◆ TASK PROMPT: Go through the entries below. Copy out every line that contains "family".

[Saved data entries]
━━━━━━━━━━━━━━━━━━━━

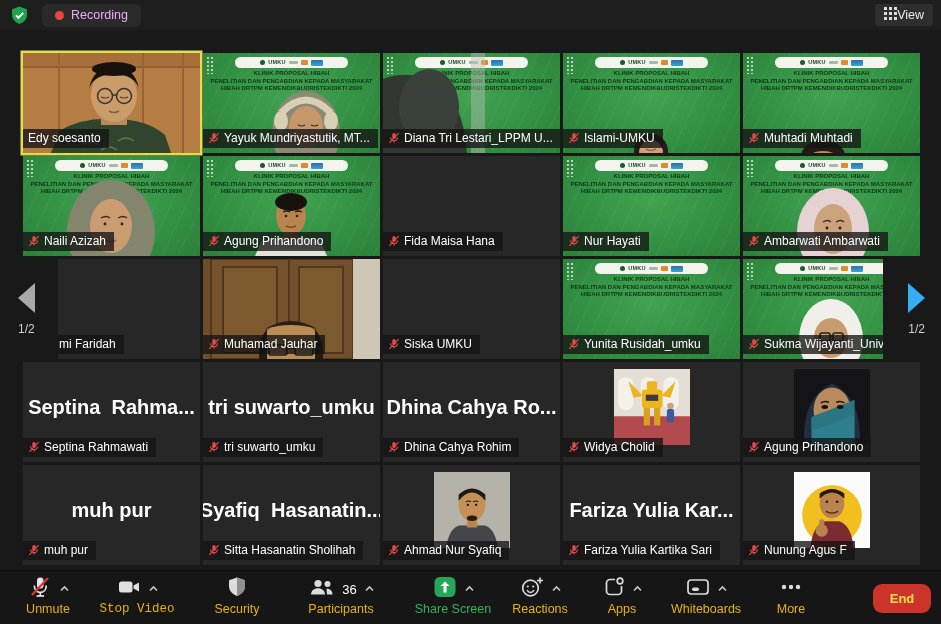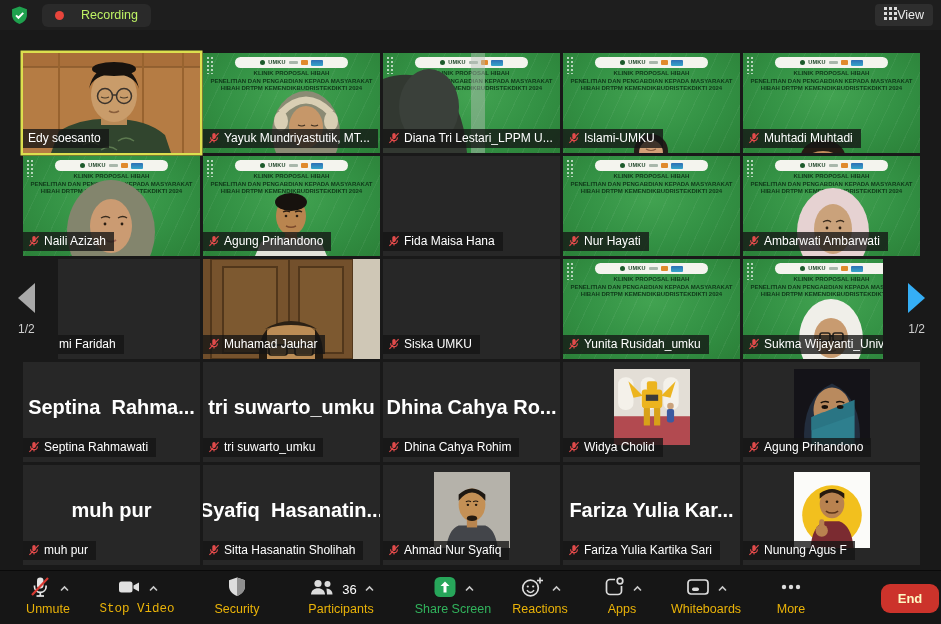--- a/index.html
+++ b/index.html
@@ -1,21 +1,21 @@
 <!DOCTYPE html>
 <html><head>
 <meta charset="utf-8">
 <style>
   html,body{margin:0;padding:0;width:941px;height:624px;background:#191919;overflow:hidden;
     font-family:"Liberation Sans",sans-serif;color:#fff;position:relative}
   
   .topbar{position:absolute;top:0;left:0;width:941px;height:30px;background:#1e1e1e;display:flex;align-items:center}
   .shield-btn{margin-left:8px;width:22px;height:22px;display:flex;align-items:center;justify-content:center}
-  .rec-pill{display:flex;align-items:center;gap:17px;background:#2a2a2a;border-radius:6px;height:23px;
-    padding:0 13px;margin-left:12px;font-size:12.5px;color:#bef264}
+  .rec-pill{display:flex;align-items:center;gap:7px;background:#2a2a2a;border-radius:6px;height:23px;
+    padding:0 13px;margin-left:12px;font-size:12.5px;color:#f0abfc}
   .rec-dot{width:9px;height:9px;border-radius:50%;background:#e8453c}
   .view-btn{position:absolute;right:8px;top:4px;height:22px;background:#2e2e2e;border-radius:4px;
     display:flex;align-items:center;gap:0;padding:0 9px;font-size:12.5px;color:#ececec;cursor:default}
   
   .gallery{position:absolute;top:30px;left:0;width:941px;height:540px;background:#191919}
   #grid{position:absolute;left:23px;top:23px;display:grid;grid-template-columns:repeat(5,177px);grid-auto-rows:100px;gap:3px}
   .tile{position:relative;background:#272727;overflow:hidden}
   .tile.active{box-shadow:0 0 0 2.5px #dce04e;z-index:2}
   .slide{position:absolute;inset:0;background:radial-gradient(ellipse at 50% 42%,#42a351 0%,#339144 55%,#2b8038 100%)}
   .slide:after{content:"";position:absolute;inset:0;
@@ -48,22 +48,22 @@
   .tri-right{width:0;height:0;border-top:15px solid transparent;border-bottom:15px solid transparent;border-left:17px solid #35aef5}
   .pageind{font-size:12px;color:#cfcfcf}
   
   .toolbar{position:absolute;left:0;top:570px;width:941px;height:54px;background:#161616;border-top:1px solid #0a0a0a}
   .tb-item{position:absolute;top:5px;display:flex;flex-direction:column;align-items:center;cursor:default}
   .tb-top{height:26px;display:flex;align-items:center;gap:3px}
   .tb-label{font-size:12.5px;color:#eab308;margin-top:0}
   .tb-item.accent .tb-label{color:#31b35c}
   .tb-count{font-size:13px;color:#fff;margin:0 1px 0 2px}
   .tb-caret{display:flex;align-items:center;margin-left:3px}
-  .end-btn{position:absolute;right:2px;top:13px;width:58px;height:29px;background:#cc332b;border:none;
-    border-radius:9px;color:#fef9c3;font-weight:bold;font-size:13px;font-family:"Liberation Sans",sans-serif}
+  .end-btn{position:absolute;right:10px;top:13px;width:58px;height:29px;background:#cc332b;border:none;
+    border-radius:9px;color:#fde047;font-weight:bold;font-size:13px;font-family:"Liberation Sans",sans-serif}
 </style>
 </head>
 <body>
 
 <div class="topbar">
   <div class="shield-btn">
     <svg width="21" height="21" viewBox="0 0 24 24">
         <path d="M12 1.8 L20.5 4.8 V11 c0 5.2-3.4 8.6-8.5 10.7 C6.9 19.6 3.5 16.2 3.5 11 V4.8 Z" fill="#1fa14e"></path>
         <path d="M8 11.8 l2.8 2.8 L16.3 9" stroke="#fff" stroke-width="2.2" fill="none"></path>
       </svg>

━━━━━━━━━━━━━━━━━━━━

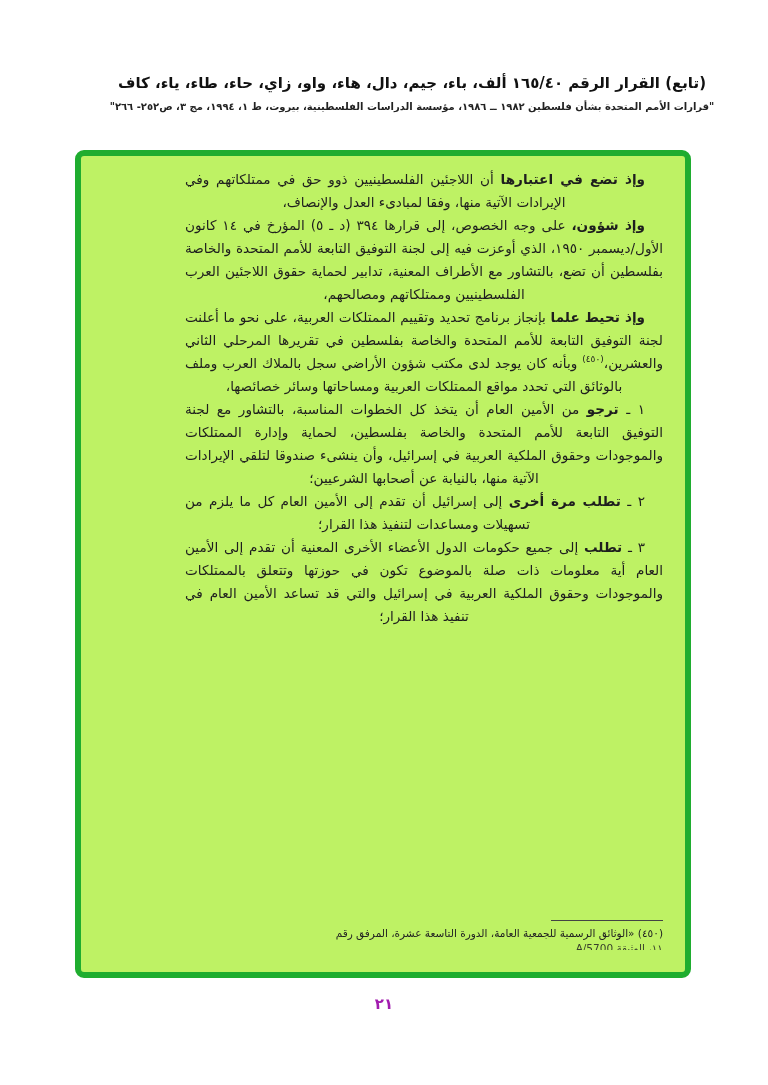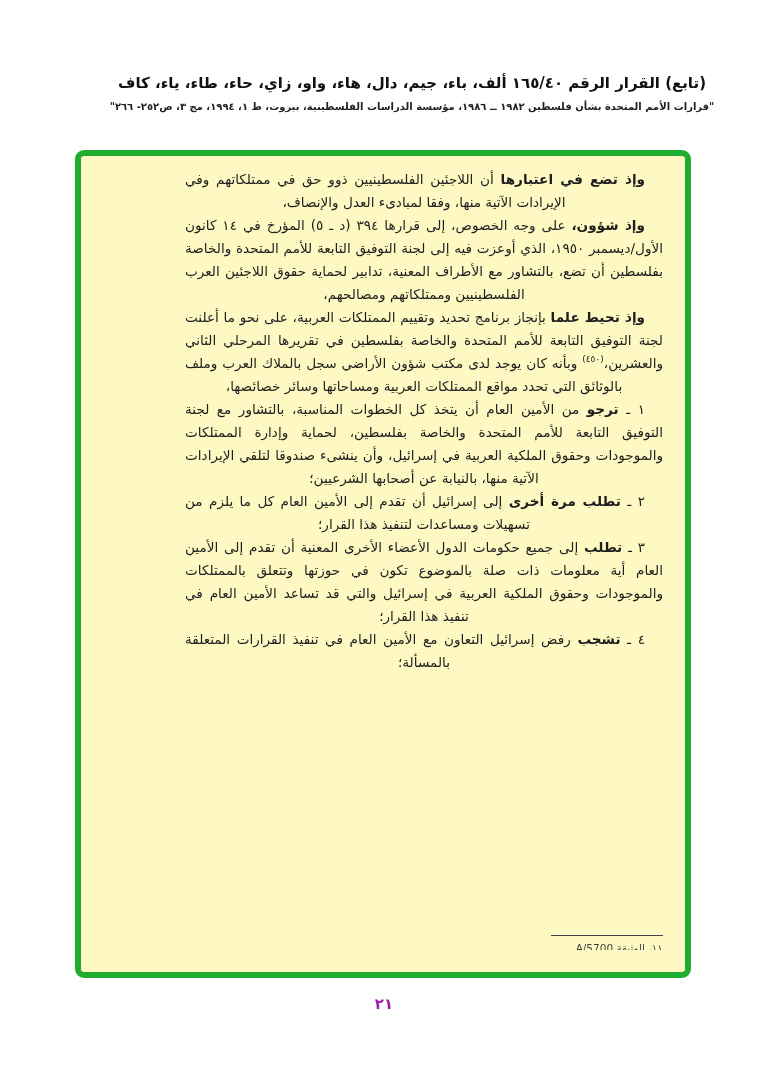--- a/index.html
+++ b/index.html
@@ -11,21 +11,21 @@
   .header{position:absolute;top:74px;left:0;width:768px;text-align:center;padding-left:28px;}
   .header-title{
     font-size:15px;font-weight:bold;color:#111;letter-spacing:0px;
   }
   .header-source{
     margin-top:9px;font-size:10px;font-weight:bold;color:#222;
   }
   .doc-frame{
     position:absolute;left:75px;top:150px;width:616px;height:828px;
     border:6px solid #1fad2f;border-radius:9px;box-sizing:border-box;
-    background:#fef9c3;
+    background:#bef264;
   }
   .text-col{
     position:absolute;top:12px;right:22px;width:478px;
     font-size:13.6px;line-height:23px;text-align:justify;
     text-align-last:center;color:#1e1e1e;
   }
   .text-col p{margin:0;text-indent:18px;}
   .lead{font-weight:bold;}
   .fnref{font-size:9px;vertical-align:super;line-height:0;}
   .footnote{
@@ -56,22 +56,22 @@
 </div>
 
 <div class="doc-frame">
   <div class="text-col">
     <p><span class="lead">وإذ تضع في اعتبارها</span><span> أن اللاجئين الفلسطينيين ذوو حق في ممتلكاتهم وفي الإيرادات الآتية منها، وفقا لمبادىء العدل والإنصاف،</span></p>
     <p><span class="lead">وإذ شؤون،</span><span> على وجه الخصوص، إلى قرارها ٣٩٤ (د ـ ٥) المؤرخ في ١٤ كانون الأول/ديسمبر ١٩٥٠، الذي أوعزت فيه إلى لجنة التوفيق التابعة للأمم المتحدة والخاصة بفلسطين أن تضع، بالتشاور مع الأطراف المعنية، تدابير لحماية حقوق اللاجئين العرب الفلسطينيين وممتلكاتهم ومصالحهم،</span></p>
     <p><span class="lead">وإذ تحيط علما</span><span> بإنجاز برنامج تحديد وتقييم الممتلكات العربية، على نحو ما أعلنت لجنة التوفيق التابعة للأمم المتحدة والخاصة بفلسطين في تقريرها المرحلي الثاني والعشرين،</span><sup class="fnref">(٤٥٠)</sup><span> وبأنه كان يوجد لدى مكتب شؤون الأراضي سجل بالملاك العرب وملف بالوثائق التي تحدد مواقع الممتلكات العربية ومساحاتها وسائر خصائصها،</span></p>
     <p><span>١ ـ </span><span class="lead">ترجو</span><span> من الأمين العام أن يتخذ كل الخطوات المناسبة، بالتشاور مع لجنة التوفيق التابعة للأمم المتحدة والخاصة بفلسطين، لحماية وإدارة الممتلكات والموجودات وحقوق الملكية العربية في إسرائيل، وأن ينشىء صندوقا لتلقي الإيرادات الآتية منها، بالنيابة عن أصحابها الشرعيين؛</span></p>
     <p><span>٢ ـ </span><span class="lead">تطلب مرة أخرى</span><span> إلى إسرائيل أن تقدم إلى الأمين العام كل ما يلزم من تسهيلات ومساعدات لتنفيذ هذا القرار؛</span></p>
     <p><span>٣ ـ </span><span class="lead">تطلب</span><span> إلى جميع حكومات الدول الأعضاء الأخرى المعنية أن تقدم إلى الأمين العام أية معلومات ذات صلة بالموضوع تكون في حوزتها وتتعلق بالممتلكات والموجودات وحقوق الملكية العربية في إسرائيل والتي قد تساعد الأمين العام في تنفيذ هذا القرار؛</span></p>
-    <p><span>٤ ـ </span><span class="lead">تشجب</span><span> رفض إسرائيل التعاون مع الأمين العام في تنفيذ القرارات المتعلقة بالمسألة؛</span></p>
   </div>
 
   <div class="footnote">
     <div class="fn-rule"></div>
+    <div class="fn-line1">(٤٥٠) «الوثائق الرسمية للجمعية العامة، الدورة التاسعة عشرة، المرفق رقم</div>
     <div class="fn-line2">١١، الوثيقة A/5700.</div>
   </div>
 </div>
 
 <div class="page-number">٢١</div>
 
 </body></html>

━━━━━━━━━━━━━━━━━━━━

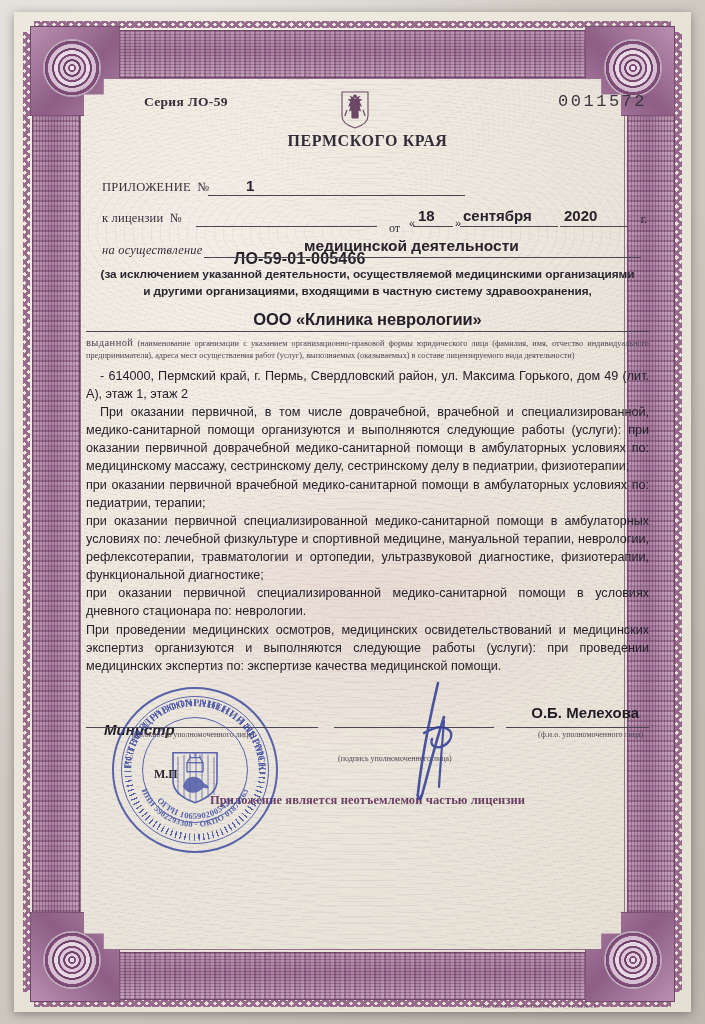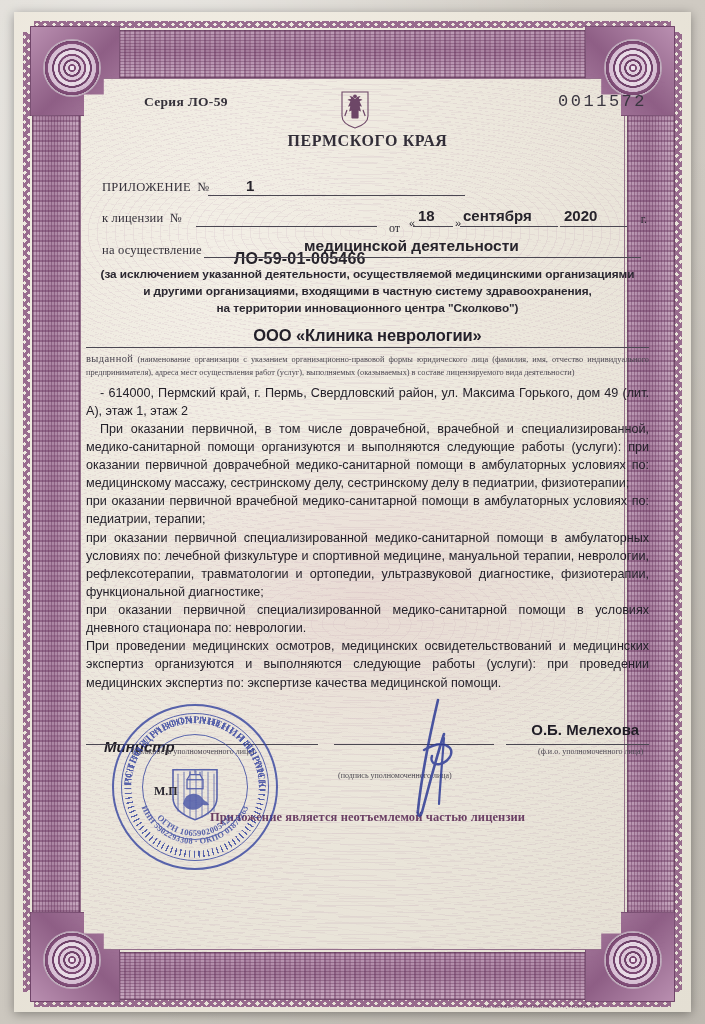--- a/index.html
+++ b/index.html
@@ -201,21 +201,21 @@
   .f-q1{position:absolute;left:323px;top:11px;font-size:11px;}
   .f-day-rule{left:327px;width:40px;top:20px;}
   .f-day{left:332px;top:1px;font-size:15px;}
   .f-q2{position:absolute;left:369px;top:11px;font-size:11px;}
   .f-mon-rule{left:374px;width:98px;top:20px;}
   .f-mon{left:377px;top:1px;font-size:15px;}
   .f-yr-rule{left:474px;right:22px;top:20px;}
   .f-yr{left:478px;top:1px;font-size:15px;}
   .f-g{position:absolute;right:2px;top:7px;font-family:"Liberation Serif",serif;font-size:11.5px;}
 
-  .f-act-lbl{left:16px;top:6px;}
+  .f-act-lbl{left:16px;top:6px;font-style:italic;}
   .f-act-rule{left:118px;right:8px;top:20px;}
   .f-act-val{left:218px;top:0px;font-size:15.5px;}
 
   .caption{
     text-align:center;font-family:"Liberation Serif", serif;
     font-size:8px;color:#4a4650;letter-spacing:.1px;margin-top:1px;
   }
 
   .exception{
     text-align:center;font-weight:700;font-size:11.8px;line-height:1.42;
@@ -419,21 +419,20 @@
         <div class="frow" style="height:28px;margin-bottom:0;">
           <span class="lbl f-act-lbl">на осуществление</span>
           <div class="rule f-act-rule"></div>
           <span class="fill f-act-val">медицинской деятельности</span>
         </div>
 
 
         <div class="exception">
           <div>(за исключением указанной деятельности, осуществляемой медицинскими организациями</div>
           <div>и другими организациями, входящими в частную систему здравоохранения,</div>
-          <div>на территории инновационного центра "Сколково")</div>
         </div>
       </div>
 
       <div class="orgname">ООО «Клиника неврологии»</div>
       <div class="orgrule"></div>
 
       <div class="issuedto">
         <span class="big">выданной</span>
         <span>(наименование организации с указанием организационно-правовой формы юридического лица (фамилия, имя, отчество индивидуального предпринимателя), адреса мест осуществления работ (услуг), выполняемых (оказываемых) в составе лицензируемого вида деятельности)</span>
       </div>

━━━━━━━━━━━━━━━━━━━━

◆ ANSWER FOR THIS EXERCISE:
     font-family:"Liberation Sans",sans-serif;color:#fff;position:relative}
-    border-radius:9px;color:#fef9c3;font-weight:bold;font-size:13px;font-family:"Liberation Sans",sans-serif}
+    border-radius:9px;color:#fde047;font-weight:bold;font-size:13px;font-family:"Liberation Sans",sans-serif}
   .f-g{position:absolute;right:2px;top:7px;font-family:"Liberation Serif",serif;font-size:11.5px;}
     text-align:center;font-family:"Liberation Serif", serif;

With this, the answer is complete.